Phreesia, Inc. (“Phreesia” or the “Company”) (NYSE: PHR), a leading patient intake management platform, announced today the closing of the underwritten public offering of 5,750,000 shares of its common stock (the “Offering”), all of which were sold by the Company, which includes the full exercise of the underwriters’ option to purchase 750,000 additional shares of common stock. The shares were sold at a public offering price of $32.00 per share and were purchased by the underwriters from the Company at the public offering price, less the underwriting discount.
Phreesia received net proceeds from the offering of approximately $174.4 million after deducting underwriting discounts and estimated offering expenses.

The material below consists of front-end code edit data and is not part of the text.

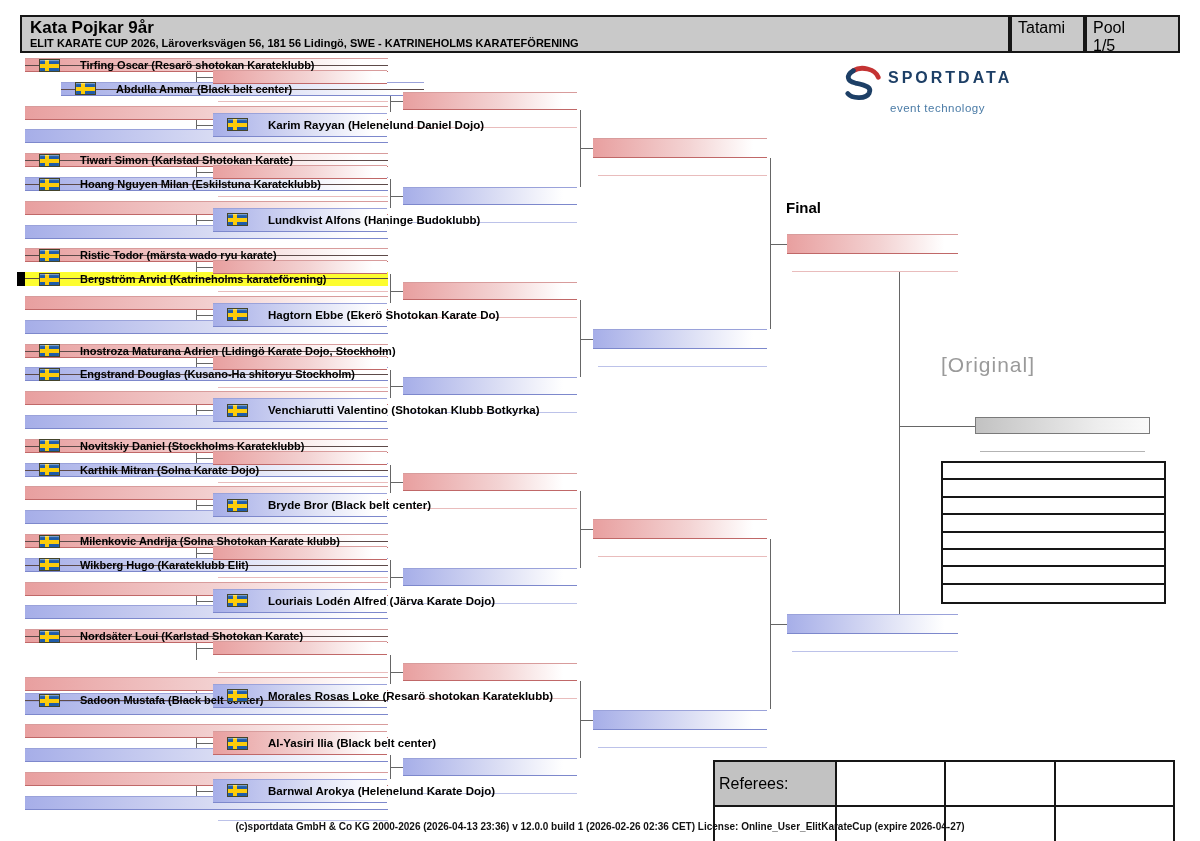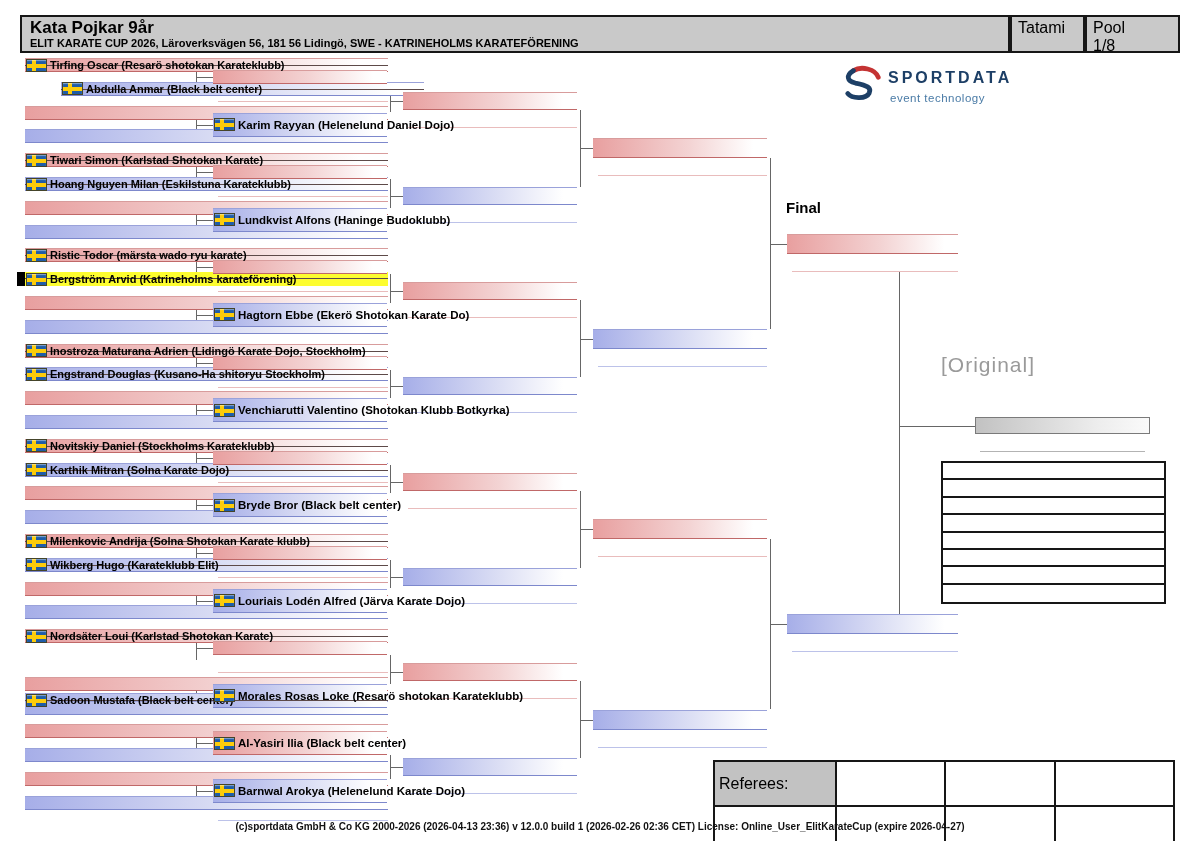--- a/index.html
+++ b/index.html
@@ -8,21 +8,21 @@
   #bracket{position:absolute;left:0;top:0;width:1200px;height:841px}
   .box{position:absolute;box-sizing:border-box}
   .box.red{background:linear-gradient(to right,#e89f9f 0%,#f3d3d3 55%,#ffffff 92%);
            border-top:1px solid #d89c9c;border-bottom:1px solid #c06868}
   .box.blue{background:linear-gradient(to right,#a6aee8 0%,#dbdef4 55%,#ffffff 92%);
             border-top:1px solid #9aa2da;border-bottom:1px solid #7d88cc}
   .box.gray{background:linear-gradient(to right,#c2c2c2 0%,#ededed 70%,#fafafa 100%);
             border:1px solid #7a7a7a}
   .box.hl{background:#fdfd2f}
   .cname{font-size:11px;font-weight:bold;white-space:nowrap;position:relative;z-index:2;
-         display:flex;align-items:center;gap:3px;height:100%;padding-left:1px}
+         display:flex;align-items:center;gap:20px;height:100%;padding-left:14px}
   .r2n .cname{font-size:11.5px}
   .flag{width:21px;height:13px;flex:0 0 21px;box-sizing:border-box;border:1px solid #44442a;
         background-color:#1f5ca8;
         background-image:linear-gradient(to right,transparent 5px,#fccc0a 5px,#fccc0a 9px,transparent 9px),
                          linear-gradient(to bottom,transparent 4px,#fccc0a 4px,#fccc0a 8px,transparent 8px);
         box-shadow:inset 0 1px 1px rgba(255,255,255,.45)}
   .strike{position:absolute;left:0;right:0;top:6px;height:1px;background:#5d4a49;z-index:1}
   .vline,.hline{position:absolute;background:#666}
   .sline{position:absolute;height:1px}
   .sline.red{background:#e9bcbc}.sline.blue{background:#bcc2e9}.sline.gray{background:#b3b3b3}
@@ -38,36 +38,36 @@
   .st-row{box-sizing:border-box;height:17.4px;border-bottom:2px solid #161616;background:#fff}
   .st-row:last-child{border-bottom:none}
   #referees{position:absolute;left:713px;top:760px;border-collapse:collapse}
   #referees td{border:2px solid #161616;height:19px;background:#fff;padding:12px 4px;vertical-align:middle}
   #referees td.gray{background:#c2c2c2}
   #footer{position:absolute;left:0;top:821px;width:1200px;text-align:center;
           font-size:10px;font-weight:bold;color:#111}
   #logo{position:absolute;left:842px;top:64px;display:flex;align-items:flex-start}
   #logo-text{margin-left:4px;padding-top:5px}
   #logo-name{font-size:16px;font-weight:bold;letter-spacing:3px;color:#1d3f66}
-  #logo-tagline{font-size:11.5px;color:#4a7ba6;letter-spacing:.5px;margin-top:5px;padding-left:2px}
+  #logo-tagline{font-size:11.5px;color:#4a7ba6;letter-spacing:.5px;margin-top:15px;padding-left:2px}
 </style>
 </head>
 <body>
 
 <div class="hbox" style="left:20px;top:15px;width:990px;height:38px;padding:1px 8px">
   <div class="title">Kata Pojkar 9år</div>
   <div class="subtitle">ELIT KARATE CUP 2026, Läroverksvägen 56, 181 56 Lidingö, SWE -  KATRINEHOLMS KARATEFÖRENING</div>
 </div>
 <div class="hbox" style="left:1010px;top:15px;width:75px;height:38px;padding:2px 6px">
   <div class="celllabel">Tatami</div>
   <div class="celllabel"></div>
 </div>
 <div class="hbox" style="left:1085px;top:15px;width:95px;height:38px;padding:2px 6px">
   <div class="celllabel">Pool</div>
-  <div class="celllabel">1/8</div>
+  <div class="celllabel">1/5</div>
 </div>
 
 <div id="logo">
   <span>
     <svg width="42" height="40" viewBox="0 0 44 40">
       <path d="M38 13 C35 4 20 1 12 6" fill="none" stroke="#c43333" stroke-width="5" stroke-linecap="round"></path>
       <path d="M12 6 C4 11 5 17 14 19 C27 21.5 31 24 28.5 29.5 C25.5 35.5 11 36 6 30" fill="none" stroke="#1d3f66" stroke-width="5" stroke-linecap="round"></path>
     </svg>
   </span>
   <div id="logo-text">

J.P. Morgan and William Blair acted as joint book-running managers for the Offering and as representatives of the underwriters. Allen & Company LLC and Piper Sandler acted as passive book-running managers, and Baird, Raymond James, Cantor, Guggenheim Securities, KeyBanc Capital Markets, Needham & Company and Siebert Williams Shank acted as co-managers for the Offering.
The Offering is being made only by means of a prospectus supplement and an accompanying prospectus. A preliminary prospectus supplement describing the terms of the offering has been filed with the SEC. When available, copies of the final prospectus supplement and accompanying prospectus relating to the Offering may be obtained from: J.P. Morgan Securities LLC, c/o Broadridge Financial Solutions, 1155 Long Island Avenue, Edgewood, NY 11717, telephone: 1-866-803-9204; or from William Blair & Company, L.L.C., Attention: Prospectus Department, 150 North Riverside Plaza, Chicago, IL 60606, telephone: 1-800-621-0687.
An automatic shelf registration statement on Form S-3ASR relating to these securities has been filed with the Securities and Exchange Commission (the “SEC”) and has become effective. This press release shall not constitute an offer to sell or a solicitation of an offer to buy, nor shall there be any sale of these securities in any state or jurisdiction in which such an offer, solicitation or sale would be unlawful prior to registration or qualification under the securities laws of any such state or jurisdiction.
Phreesia gives healthcare organizations a suite of robust applications to manage the patient intake process. Our innovative SaaS platform engages patients in their care and provides a modern, consistent experience, while enabling healthcare organizations to enhance clinical care and drive efficiency.
CAUTIONARY NOTE REGARDING FORWARD-LOOKING STATEMENTS
This press release contains forward looking statements, including among other things, statements concerning the completion of the Offering, and other statements identified by words such as “could,” “expects,” “intends,” “may,” “plans,” “potential,” “should,” “will,” “would,” or similar expressions and the negatives of those terms. Forward-looking statements are not promises or guarantees of future performance, and are subject to a variety of risks and uncertainties, many of which are beyond our control. Actual results could differ materially from those anticipated in such forward-looking statements as a result of various risks and uncertainties, which include, without limitation, market risks and uncertainties and the satisfaction of customary closing conditions relating to the Offering. These and other risks and uncertainties are described more fully in the “Risk Factors” section of Phreesia’s Annual Report on Form 10-K for the year ended January 31, 2020, which is on file with the SEC, as updated by any subsequently filed SEC filings, including Phreesia’s Quarterly Reports on Form 10-Q, and in the “Risk Factors” section of the preliminary prospectus supplement related to the Offering filed with the SEC. Forward-looking statements speak only as of the date hereof, and, except as required by law, Phreesia undertakes no obligation to update or revise these forward-looking statements.
Phreesia qualifies all of its forward-looking statements by these cautionary statements.